The technical performance that AI systems usually require is extremely intensive and also computer processing like matrix manipulation, linear algebra, and analysis in statistics. The results are obtained after repeated calculations which makes the process entirely time-consuming. This also shows the potential storage requirements and computer processing abilities are extremely intense. In the initial stage as there will be only small datasets it will be easier to maintain the performance of the AI systems. As the system progresses the requirements also become higher and performance may decrease.

Unpredictable behavior:

The nature of AI systems is prone to changes with changes in algorithms. So their volatile nature causes issues that are hard to identify and solve. There can be issues later after the testing processing is done in the system. Good contingency options can help in tackling unexpected behavior.

Security of the data:

Data security is another major challenge for AI systems as the cyber security features can’t be applied here. As all the data are stored in a single space here there are risks for privacy concerns. The safe data gets mixed with other data making them insecure. So proper privacy and security should be implemented in AI systems to protect the data.
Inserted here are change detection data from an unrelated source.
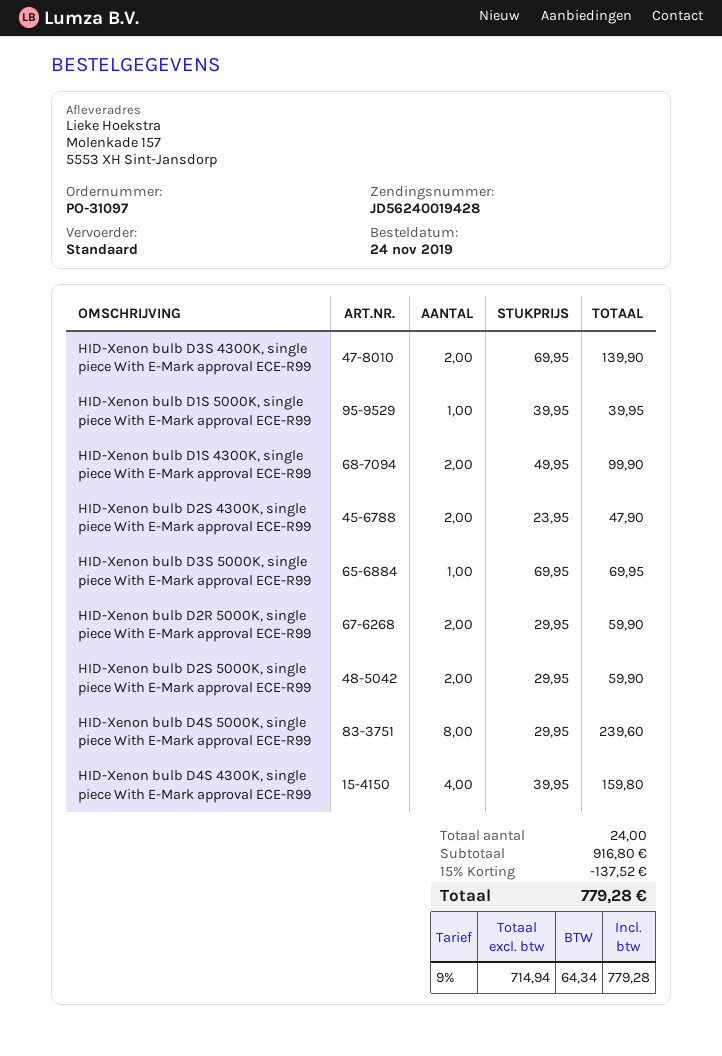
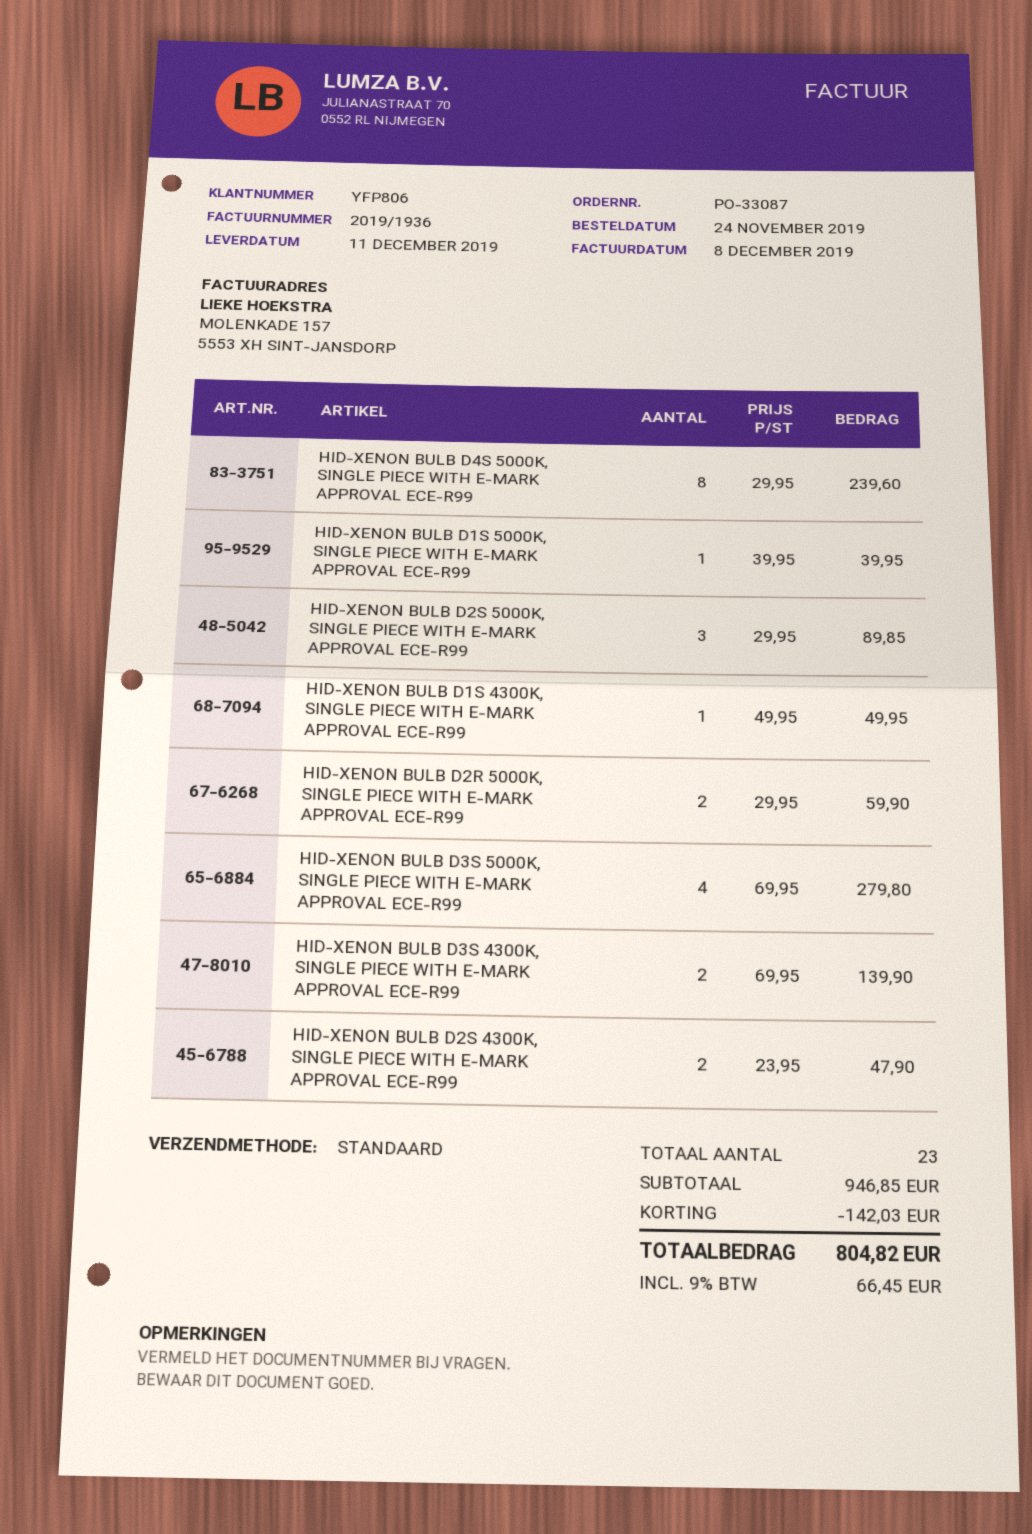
order number: PO-31097 -> PO-33087
HID-Xenon bulb D1S 4300K, single piece With E-Mark approval ECE-R99: 2 x 49.95 = 99.90 -> 1 x 49.95 = 49.95
HID-Xenon bulb D3S 5000K, single piece With E-Mark approval ECE-R99: 1 x 69.95 = 69.95 -> 4 x 69.95 = 279.80
HID-Xenon bulb D2S 5000K, single piece With E-Mark approval ECE-R99: 2 x 29.95 = 59.90 -> 3 x 29.95 = 89.85
HID-Xenon bulb D4S 4300K, single piece With E-Mark approval ECE-R99: 4 x 39.95 = 159.80 -> none
total quantity: 24 -> 23
subtotal: 916.80 -> 946.85
discount: 137.52 -> 142.03
tax: 9% = 64.34 -> 9% = 66.45
total: 779.28 -> 804.82

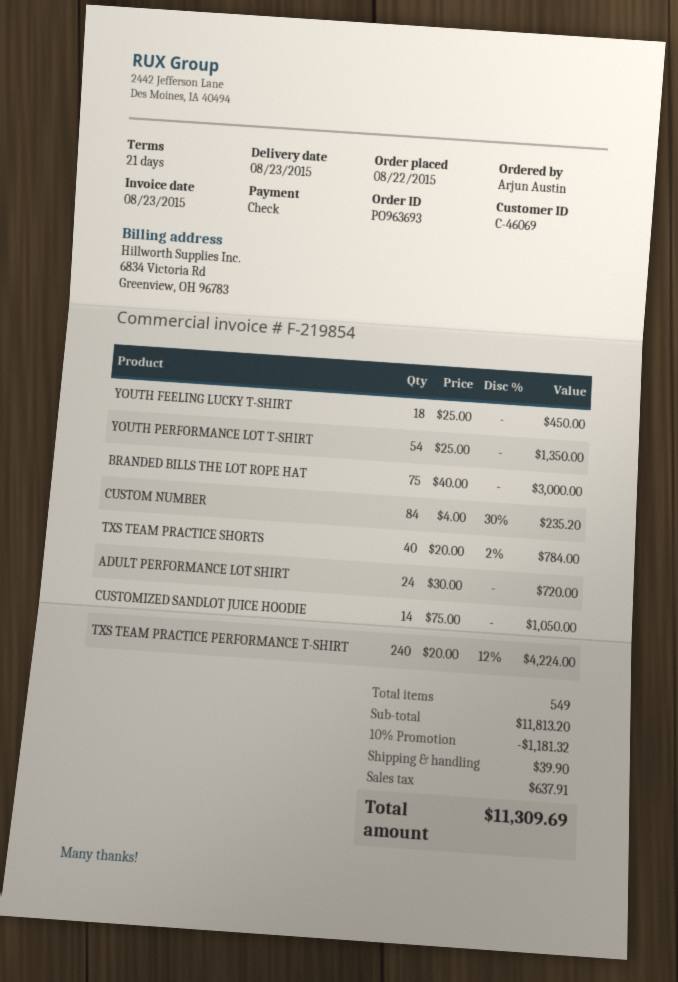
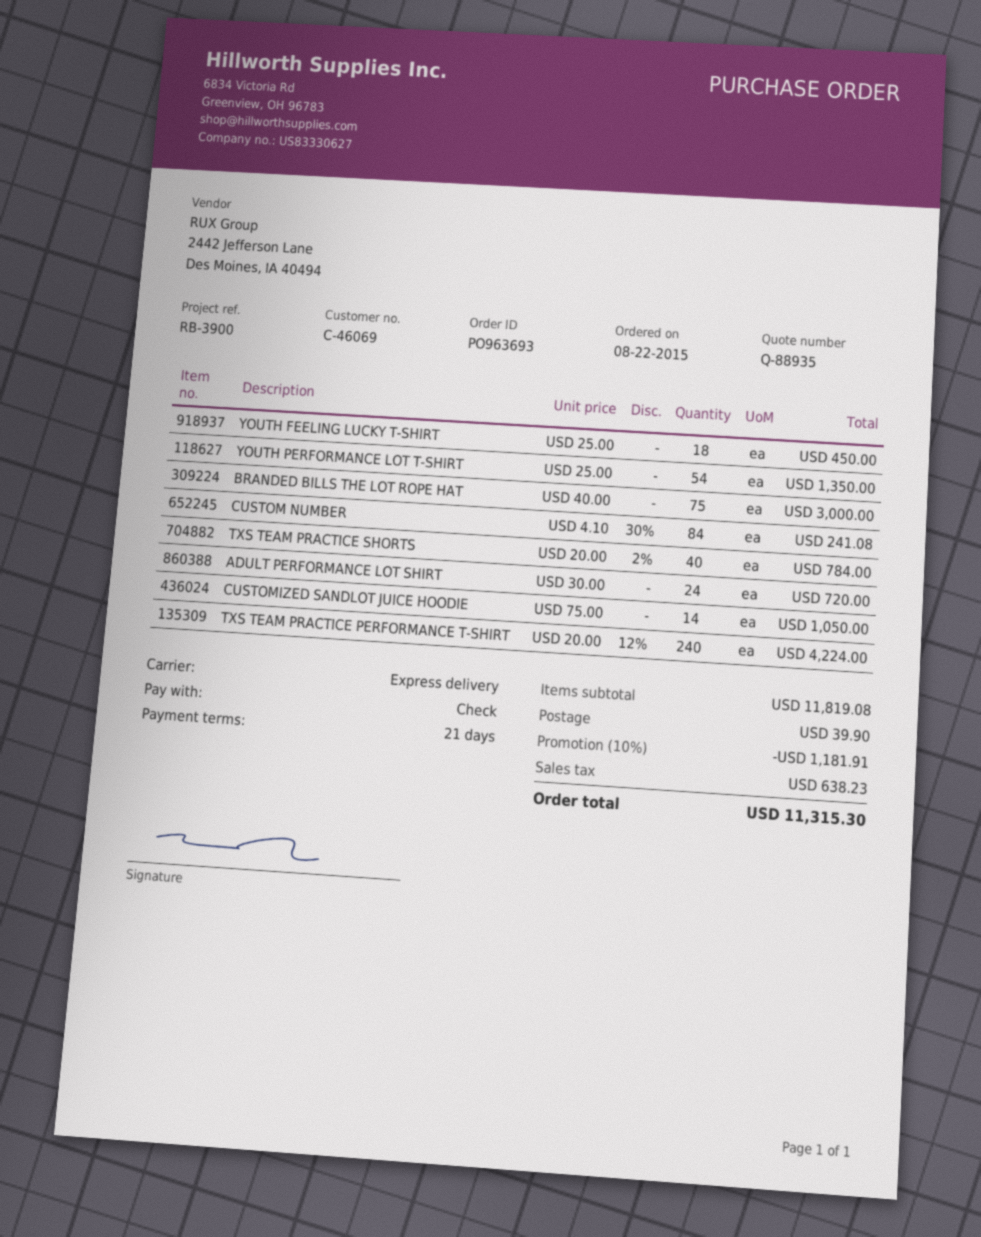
CUSTOM NUMBER: 84 x 4.00 - 30% = 235.20 -> 84 x 4.10 - 30% = 241.08
subtotal: 11813.20 -> 11819.08
discount: 10% = 1181.32 -> 10% = 1181.91
tax: 637.91 -> 638.23
total: 11309.69 -> 11315.30

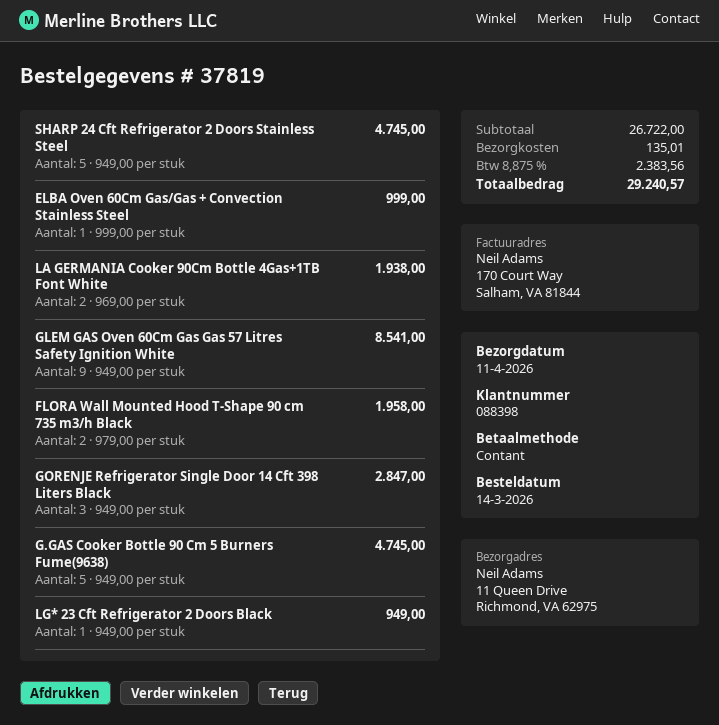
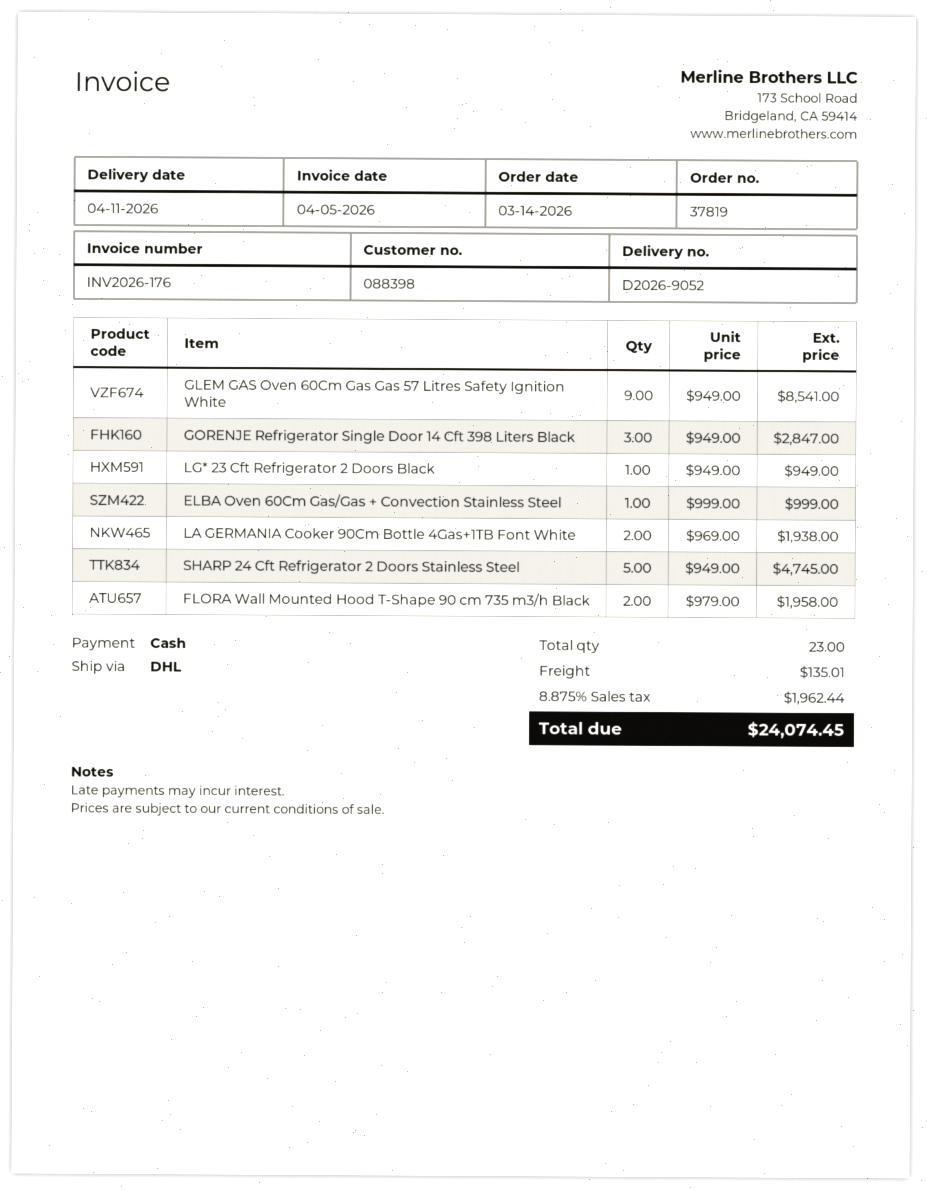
G.GAS Cooker Bottle 90 Cm 5 Burners Fume(9638): 5 x 949.00 = 4745.00 -> none
tax: 8.875% = 2383.56 -> 8.875% = 1962.44
total: 29240.57 -> 24074.45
Addressing biases inherent in AI Technologies:

The presence of bias can simply lead to unfair and unethical decisions that affect the accuracy of the systems. The mitigation of bias is an important process. The addressing of bias in mitigation strategies can be done in three ways

Preprocessing the Data:

The preprocessing of the data involves addressing bias before the training of the data. This technique ensures that the data used for training is representative of the entire population. This is done by using techniques like oversampling and undersampling, this helps in generating the representative data of the population that doesn’t under- or over-represent the data.

This also considers the historical patterns of marginalized groups but this technique can be time-consuming and may not be effective if the data is biased already. There are also some privacy concerns related to the retrieval of historical patterns. The implementation of this technique is done by using bias correction algorithms and data augmentations.

Model Selection:

This technique focuses on prioritizing fairness while the model is being selected. The selected model should be capable of analyzing the data properly and the selection is usually done by the researchers and they use methods based on the group fairness. This approach uses the regularization methods that penalize the model when the model makes discriminatory decisions. This method also uses techniques like group fairness and individual fairness.

The ensemble techniques can be used to combine various models but the individual fairness should be applied to all the models so that the combined model can reduce the bias. So this technique may lack consensus on what fairness constitutes.

Post Processing Decisions:

This technique involves the adjustment of the output of the AI systems. It alters the decisions made by the AI systems so that the decisions are more fair and ethical. This also includes the implementation of recalibrating or reweighting. This aims to achieve equalized odds and make sure that false positives are equally distributed among the demographic groups.

The changes made to the output of the model may affect the fairness among the demographic groups hence this can be complex and a huge amount of data is required for this. There is also a trade-off between the bias when the adjustment is made.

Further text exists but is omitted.